One education worker commented: “The teacher’s union has been silent on this whole issue. They email us every few days saying that they are in ‘constant communication with the department.’ It's an absolute farce, people are angry, parents and teachers alike.”

Others expressed their appreciation for the talk, with Hillary from Perth, the Western Australian state capital, writing: “My quarantine friends are sitting around listening and having a good clap and nod. This is great.”

Some pointed to the immense impact on ordinary people. An entertainment industry worker from Sydney commented: “I’ve been devastated losing my job from this crisis, is there any way possible after this.”

There were also a number of questions on the perspective outlined by Beams, including whether the working class was a revolutionary force and what would be done in a socialist society to prevent the development of similar pandemics.

In reply, Beams stressed that the development of the crisis had refuted the postmodernist nostrums promoted by the academy and innumerable pseudo-left tendencies.

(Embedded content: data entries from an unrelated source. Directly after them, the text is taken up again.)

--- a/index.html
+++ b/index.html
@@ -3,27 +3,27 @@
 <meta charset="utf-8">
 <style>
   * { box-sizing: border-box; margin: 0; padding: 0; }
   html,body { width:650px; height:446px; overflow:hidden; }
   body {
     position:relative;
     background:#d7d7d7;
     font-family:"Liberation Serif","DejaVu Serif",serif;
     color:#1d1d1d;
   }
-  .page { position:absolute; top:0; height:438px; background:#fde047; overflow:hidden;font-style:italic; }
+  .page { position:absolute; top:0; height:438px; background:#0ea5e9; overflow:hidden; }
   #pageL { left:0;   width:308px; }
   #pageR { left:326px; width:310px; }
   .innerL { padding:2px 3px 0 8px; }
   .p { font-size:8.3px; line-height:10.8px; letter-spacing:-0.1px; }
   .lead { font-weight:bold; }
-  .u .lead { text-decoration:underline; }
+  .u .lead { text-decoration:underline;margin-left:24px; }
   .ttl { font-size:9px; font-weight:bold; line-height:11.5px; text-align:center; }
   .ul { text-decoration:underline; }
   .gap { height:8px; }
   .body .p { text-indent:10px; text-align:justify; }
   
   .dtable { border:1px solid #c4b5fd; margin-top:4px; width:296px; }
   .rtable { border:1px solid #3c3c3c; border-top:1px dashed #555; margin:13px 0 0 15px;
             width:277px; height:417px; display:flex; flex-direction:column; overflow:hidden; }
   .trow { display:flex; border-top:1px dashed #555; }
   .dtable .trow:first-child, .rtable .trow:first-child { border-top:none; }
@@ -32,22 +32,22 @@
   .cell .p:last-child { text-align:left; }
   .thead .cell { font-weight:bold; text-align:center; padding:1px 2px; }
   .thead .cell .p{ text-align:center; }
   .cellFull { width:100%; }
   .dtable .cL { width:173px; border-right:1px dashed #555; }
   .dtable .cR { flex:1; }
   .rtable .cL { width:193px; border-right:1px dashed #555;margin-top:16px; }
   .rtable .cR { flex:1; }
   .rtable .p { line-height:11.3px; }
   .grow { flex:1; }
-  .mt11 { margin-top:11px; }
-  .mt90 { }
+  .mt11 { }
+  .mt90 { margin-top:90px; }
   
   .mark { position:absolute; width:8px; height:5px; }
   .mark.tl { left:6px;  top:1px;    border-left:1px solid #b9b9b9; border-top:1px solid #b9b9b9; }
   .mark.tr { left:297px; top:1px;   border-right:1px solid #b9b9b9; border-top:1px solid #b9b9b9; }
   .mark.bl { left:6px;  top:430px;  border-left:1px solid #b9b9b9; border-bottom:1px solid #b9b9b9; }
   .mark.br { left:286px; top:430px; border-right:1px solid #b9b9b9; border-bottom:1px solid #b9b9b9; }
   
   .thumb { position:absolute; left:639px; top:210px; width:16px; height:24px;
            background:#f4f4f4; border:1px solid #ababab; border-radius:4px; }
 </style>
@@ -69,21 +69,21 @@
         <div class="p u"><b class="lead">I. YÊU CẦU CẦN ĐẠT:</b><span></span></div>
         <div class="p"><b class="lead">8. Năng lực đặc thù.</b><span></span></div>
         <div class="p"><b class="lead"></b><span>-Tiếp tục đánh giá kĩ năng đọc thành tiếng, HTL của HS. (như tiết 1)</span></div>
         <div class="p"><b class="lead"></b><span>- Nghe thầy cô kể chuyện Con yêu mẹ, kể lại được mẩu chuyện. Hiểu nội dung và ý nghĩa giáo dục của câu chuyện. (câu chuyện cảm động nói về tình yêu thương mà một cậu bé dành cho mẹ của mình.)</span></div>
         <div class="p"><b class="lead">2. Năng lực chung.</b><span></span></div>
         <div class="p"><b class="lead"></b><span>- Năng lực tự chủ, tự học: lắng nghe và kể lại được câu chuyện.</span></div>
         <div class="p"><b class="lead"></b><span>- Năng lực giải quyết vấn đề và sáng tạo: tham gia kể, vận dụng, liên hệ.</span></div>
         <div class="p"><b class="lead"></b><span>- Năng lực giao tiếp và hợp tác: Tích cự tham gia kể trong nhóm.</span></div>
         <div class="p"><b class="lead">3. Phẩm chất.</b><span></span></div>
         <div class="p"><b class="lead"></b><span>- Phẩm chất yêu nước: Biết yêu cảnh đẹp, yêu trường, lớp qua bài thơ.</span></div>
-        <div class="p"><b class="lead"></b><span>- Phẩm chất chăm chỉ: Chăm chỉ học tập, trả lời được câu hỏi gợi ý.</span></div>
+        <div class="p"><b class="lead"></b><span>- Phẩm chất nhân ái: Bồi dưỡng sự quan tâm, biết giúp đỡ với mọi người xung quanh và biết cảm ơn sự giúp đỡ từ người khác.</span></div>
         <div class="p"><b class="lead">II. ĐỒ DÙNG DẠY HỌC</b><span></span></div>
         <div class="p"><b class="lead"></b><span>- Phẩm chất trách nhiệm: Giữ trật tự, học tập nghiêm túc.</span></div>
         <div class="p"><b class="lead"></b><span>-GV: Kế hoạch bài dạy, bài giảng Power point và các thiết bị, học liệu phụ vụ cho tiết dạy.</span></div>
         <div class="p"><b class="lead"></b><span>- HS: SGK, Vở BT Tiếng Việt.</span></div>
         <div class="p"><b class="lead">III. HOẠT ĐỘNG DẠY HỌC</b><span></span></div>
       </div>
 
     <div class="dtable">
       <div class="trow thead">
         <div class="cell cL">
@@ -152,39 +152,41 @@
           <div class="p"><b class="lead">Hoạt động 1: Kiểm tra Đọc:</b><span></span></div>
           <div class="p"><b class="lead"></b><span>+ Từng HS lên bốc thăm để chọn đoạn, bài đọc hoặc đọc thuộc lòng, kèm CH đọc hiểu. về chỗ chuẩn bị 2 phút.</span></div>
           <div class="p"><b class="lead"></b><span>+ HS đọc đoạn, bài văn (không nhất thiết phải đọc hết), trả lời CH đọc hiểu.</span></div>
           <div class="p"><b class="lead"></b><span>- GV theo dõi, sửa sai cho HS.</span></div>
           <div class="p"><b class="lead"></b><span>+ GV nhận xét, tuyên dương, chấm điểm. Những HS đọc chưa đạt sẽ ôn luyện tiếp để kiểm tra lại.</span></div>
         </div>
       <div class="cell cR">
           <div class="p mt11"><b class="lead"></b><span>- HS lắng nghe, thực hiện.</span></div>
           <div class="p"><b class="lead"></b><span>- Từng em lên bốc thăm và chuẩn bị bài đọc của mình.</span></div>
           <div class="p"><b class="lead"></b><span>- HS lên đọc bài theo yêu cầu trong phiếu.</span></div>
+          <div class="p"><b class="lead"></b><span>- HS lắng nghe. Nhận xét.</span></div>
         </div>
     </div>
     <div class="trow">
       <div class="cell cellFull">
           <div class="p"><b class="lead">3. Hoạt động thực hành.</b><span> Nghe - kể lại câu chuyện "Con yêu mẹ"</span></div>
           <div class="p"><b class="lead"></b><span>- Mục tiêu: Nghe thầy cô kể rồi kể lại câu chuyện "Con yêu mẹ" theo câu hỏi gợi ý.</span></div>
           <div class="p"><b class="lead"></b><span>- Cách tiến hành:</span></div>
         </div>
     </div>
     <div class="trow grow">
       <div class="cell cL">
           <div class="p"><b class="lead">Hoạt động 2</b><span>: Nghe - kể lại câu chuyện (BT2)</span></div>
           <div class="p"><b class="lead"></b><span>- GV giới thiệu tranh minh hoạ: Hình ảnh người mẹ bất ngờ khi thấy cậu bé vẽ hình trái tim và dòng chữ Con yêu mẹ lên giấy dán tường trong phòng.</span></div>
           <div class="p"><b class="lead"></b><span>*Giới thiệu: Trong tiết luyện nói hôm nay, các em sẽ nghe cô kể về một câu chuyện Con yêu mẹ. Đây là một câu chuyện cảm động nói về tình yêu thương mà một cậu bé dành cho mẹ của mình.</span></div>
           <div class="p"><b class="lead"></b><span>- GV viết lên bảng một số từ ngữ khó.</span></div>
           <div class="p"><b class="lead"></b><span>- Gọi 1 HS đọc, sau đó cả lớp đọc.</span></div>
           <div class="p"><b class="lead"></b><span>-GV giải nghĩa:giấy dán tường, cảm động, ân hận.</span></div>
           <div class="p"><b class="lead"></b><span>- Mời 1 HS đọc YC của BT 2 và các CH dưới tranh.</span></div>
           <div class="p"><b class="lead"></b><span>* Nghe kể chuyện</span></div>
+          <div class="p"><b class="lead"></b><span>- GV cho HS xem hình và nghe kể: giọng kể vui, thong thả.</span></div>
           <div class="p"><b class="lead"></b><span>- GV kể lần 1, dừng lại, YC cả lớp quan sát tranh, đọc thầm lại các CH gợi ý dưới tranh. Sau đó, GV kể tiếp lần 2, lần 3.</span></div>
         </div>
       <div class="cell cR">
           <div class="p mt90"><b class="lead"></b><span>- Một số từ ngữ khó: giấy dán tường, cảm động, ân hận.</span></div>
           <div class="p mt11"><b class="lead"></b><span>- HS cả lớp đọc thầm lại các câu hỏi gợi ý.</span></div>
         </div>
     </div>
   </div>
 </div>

Class, not various forms of individual identity, had been revealed as the fundamental division in modern society.

The working class, by virtue of its international character and its relationship to the productive forces, was the only social force capable of taking society forward. The very life situation of workers is propelling them into major social and political struggles and transforming their political consciousness on a mass scale.

Beams explained that the decisive issue was program, perspective and leadership. He called on those in attendance to take up the fight for a socialist and revolutionary perspective and invited all listeners to take part in the next lecture, where these issues would be discussed at greater length.